START Source data

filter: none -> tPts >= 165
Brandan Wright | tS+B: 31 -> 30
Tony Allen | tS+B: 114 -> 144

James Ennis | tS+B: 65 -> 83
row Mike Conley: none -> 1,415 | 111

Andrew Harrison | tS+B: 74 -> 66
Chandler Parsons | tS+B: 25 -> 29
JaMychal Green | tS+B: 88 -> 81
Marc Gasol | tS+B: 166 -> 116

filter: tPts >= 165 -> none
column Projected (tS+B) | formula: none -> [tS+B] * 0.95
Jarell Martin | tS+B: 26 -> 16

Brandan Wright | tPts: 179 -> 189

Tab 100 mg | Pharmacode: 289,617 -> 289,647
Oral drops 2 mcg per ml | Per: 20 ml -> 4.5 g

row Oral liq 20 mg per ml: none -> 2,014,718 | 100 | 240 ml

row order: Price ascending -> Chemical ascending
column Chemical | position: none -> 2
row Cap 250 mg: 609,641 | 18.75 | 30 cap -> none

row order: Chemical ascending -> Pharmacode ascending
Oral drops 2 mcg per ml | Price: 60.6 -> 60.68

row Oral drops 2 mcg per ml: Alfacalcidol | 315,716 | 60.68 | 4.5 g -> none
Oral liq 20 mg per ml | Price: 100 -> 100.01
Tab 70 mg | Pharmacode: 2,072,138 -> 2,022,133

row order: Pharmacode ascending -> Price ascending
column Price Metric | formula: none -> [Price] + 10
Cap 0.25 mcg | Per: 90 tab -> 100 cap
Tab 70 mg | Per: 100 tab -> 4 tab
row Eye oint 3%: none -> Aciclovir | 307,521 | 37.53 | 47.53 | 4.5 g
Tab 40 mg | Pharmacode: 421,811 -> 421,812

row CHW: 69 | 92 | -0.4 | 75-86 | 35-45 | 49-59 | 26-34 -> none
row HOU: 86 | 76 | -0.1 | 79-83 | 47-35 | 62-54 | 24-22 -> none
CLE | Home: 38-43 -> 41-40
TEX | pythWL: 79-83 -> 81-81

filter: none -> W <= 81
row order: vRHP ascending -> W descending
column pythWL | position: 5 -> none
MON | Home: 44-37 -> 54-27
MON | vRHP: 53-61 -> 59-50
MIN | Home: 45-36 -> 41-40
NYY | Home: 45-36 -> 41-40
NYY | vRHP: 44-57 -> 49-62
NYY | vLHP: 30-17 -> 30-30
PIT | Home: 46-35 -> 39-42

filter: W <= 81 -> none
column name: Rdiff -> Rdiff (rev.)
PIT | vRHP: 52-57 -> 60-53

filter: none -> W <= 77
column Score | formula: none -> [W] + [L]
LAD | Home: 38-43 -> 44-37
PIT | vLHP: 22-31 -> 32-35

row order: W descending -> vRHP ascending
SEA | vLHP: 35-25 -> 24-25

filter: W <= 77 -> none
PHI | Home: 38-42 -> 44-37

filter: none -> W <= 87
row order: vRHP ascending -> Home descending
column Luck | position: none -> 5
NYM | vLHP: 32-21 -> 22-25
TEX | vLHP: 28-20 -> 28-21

END Source data

* Work to be completed *
Taking the line with "Brandan Wright | tPts: 179 -> 189" as the first and the line with "Tab 40 mg | Pharmacode: 421,811 -> 421,812" as the last, retype that stretch of the data above exactly, with no other lines.

* Task output *
Brandan Wright | tPts: 179 -> 189

Tab 100 mg | Pharmacode: 289,617 -> 289,647
Oral drops 2 mcg per ml | Per: 20 ml -> 4.5 g

row Oral liq 20 mg per ml: none -> 2,014,718 | 100 | 240 ml

row order: Price ascending -> Chemical ascending
column Chemical | position: none -> 2
row Cap 250 mg: 609,641 | 18.75 | 30 cap -> none

row order: Chemical ascending -> Pharmacode ascending
Oral drops 2 mcg per ml | Price: 60.6 -> 60.68

row Oral drops 2 mcg per ml: Alfacalcidol | 315,716 | 60.68 | 4.5 g -> none
Oral liq 20 mg per ml | Price: 100 -> 100.01
Tab 70 mg | Pharmacode: 2,072,138 -> 2,022,133

row order: Pharmacode ascending -> Price ascending
column Price Metric | formula: none -> [Price] + 10
Cap 0.25 mcg | Per: 90 tab -> 100 cap
Tab 70 mg | Per: 100 tab -> 4 tab
row Eye oint 3%: none -> Aciclovir | 307,521 | 37.53 | 47.53 | 4.5 g
Tab 40 mg | Pharmacode: 421,811 -> 421,812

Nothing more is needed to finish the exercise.